Although it is generally considered independent, the ISNA is financially supported in part by the Iranian government and is supported by ACECR (Academic Center for Education, Culture and Research), another student organization. The agency's main founder and first director Abolfazl Fateh, who resigned in late 2005, was taken to the court on several occasions, including for a report on Shirin Ebadi, a Nobel Peace Prize winner and human rights activist. Also, once he was beaten by police while supporting his correspondents to report student demonstration in June 2003. According to The Guardian, reformist daily Aftab-e Yazd wrote in its 14 June 2003 editorial column: "[Fateh's] greatest concern was that if the people do not receive the news from us, they would do so from our enemies or at best from our competitors."

==History==

Iranian Students' News Agency was established in December 1999 in order to report on news from Iranian universities.

During the period of 1999 to 2005, "While taking a reformist view of events, ISNA managed to remain politically independent.
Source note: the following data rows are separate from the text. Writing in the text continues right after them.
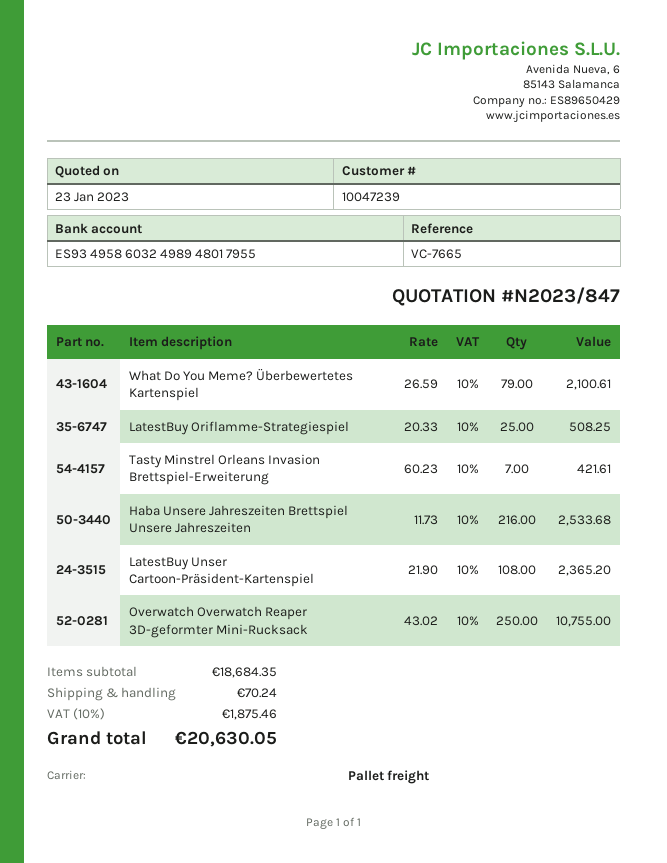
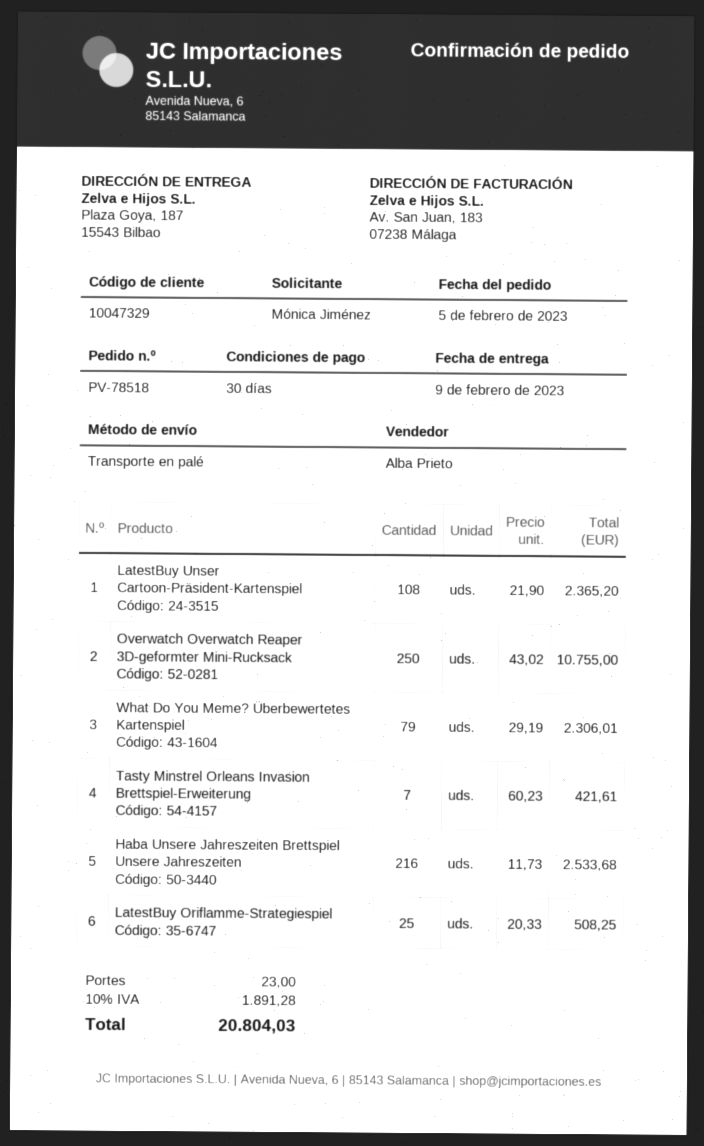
customer number: 10047239 -> 10047329
What Do You Meme? Überbewertetes Kartenspiel: 79 x 26.59 = 2100.61 -> 79 x 29.19 = 2306.01
shipping: 70.24 -> 23.00
tax: 10% = 1875.46 -> 10% = 1891.28
total: 20630.05 -> 20804.03

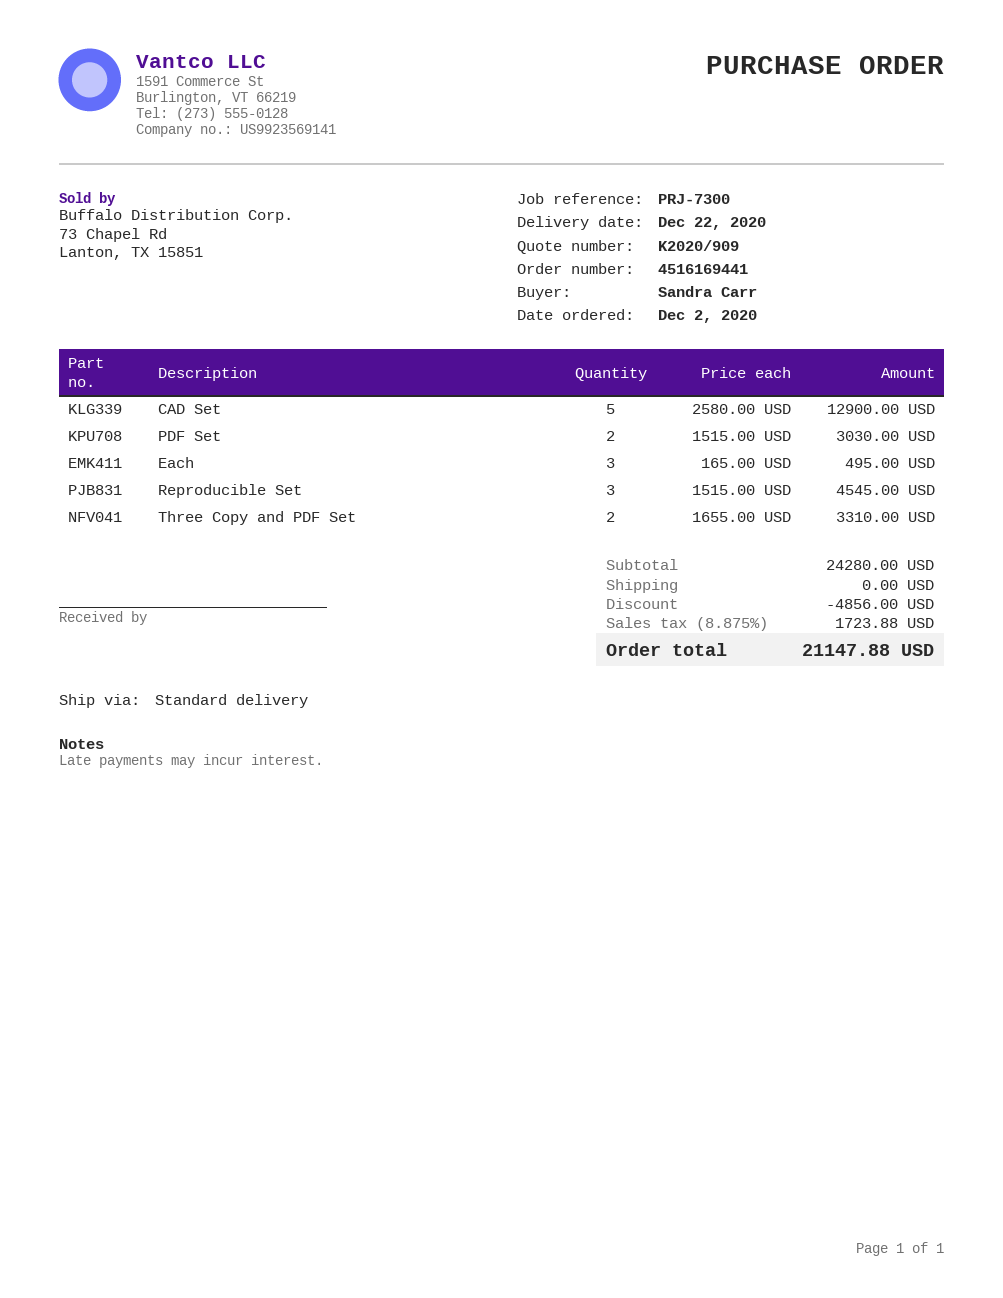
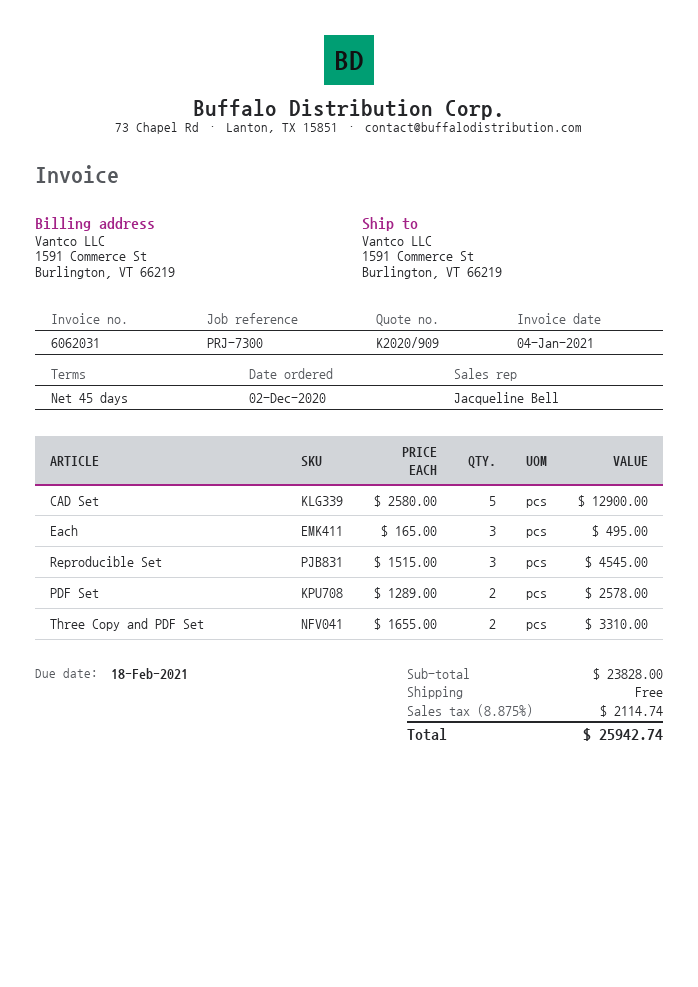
PDF Set: 2 x 1515.00 = 3030.00 -> 2 x 1289.00 = 2578.00
subtotal: 24280.00 -> 23828.00
discount: 4856.00 -> none
tax: 8.875% = 1723.88 -> 8.875% = 2114.74
total: 21147.88 -> 25942.74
It, however, maintained its loyalty to the former president and carried a section devoted to "Khatami's perspectives". It was considered "the official voice of Iranian students", However, after Khatami's era, due to changes in the political environment (Ahmadinejad era) and leaving of its first managing director, ISNA has been seen as losing its reformist streak.
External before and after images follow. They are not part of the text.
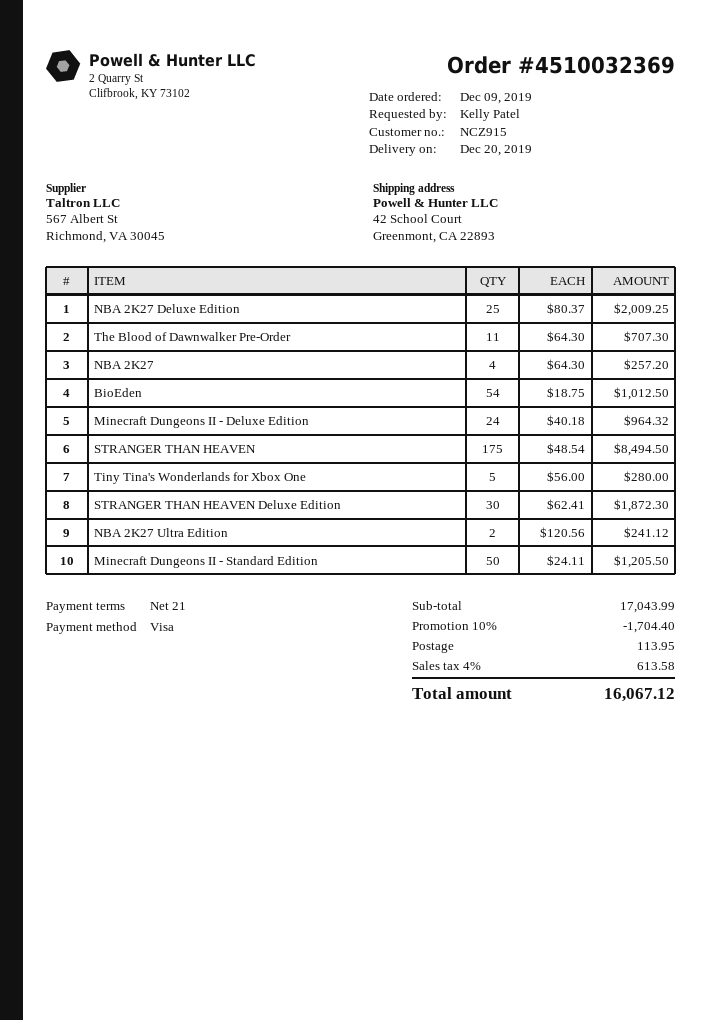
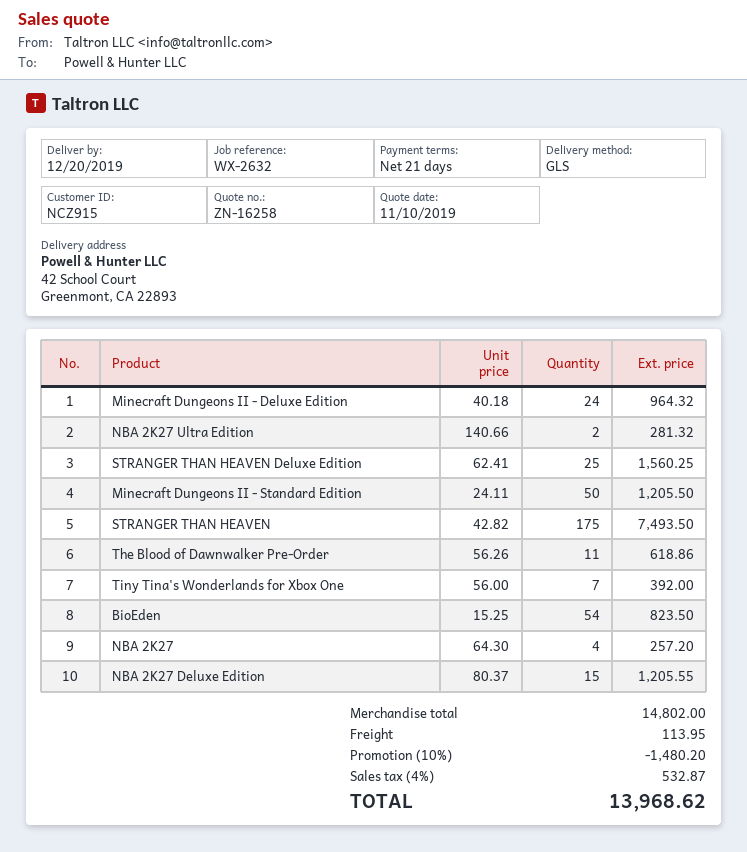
NBA 2K27 Deluxe Edition: 25 x 80.37 = 2009.25 -> 15 x 80.37 = 1205.55
The Blood of Dawnwalker Pre-Order: 11 x 64.30 = 707.30 -> 11 x 56.26 = 618.86
BioEden: 54 x 18.75 = 1012.50 -> 54 x 15.25 = 823.50
STRANGER THAN HEAVEN: 175 x 48.54 = 8494.50 -> 175 x 42.82 = 7493.50
Tiny Tina's Wonderlands for Xbox One: 5 x 56.00 = 280.00 -> 7 x 56.00 = 392.00
STRANGER THAN HEAVEN Deluxe Edition: 30 x 62.41 = 1872.30 -> 25 x 62.41 = 1560.25
NBA 2K27 Ultra Edition: 2 x 120.56 = 241.12 -> 2 x 140.66 = 281.32
subtotal: 17043.99 -> 14802.00
discount: 10% = 1704.40 -> 10% = 1480.20
tax: 4% = 613.58 -> 4% = 532.87
total: 16067.12 -> 13968.62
In January 2005 a server called The Planet unilaterally stopped hosting the website of the ISNA. ISNA said that they did not receive a reason for the closure, and had only been informed 48 hours before the move. An Iranian government official later accused the United States of ordering the shutdown. The incident led to new calls for Iran to develop its own satellite communication technology.

After Abolfazl Fateh's resignation in September 2005, Mehdi Nad'alizadeh, ISNA's head of political news was appointed as ISNA's director. He was replaced by Hamid Hasan-Zadeh in 2007.

In 2011, Fateh defended his doctoral thesis, "The Power of News Production", citing ISNA's novel and unique journalistic presence in the 1999-2005 period, and that "it provided the best possible and strategic way to set up a relatively reliable but constant information flow in the country during this period" and "introduce[d] a workable model that can potentially be replicated in the region".

On 28 February 2026, the BBC reported that the Telegram channel of the hard-line Hamshahri daily claimed that several Iranian state-linked news and media outlets had been targeted by cyberattacks following the strikes on Iran by the US and Israel. Initial reports by the channel stated that the semi-official ISNA and IRNA websites were reportedly hacked or experienced access issues.

== As an example of "Iranian Journalism" ==
In discussing the concept of “Iranian journalism,” Abolfazl Fateh has identified the early experience of the Iranian Students News Agency (ISNA), established during Iran’s Reform era, as a case for examining the practical development of national journalism and what he terms “Iranian truth-telling.” He points to ISNA’s organizational and managerial structure, its predominantly young human resources, its newsroom and writing practices, and its approach to news production, summarized in the principle “Every student a reporter / Every idea a news story.” Fateh also associates the agency with the vision of “Iran through Iran’s own narrative” and, more broadly, “the world through Iran’s narrative.” In his account, ISNA’s early experience illustrates how some elements subsequently associated with the concepts of national and Iranian journalism were expressed in journalistic practice rather than solely at the theoretical level.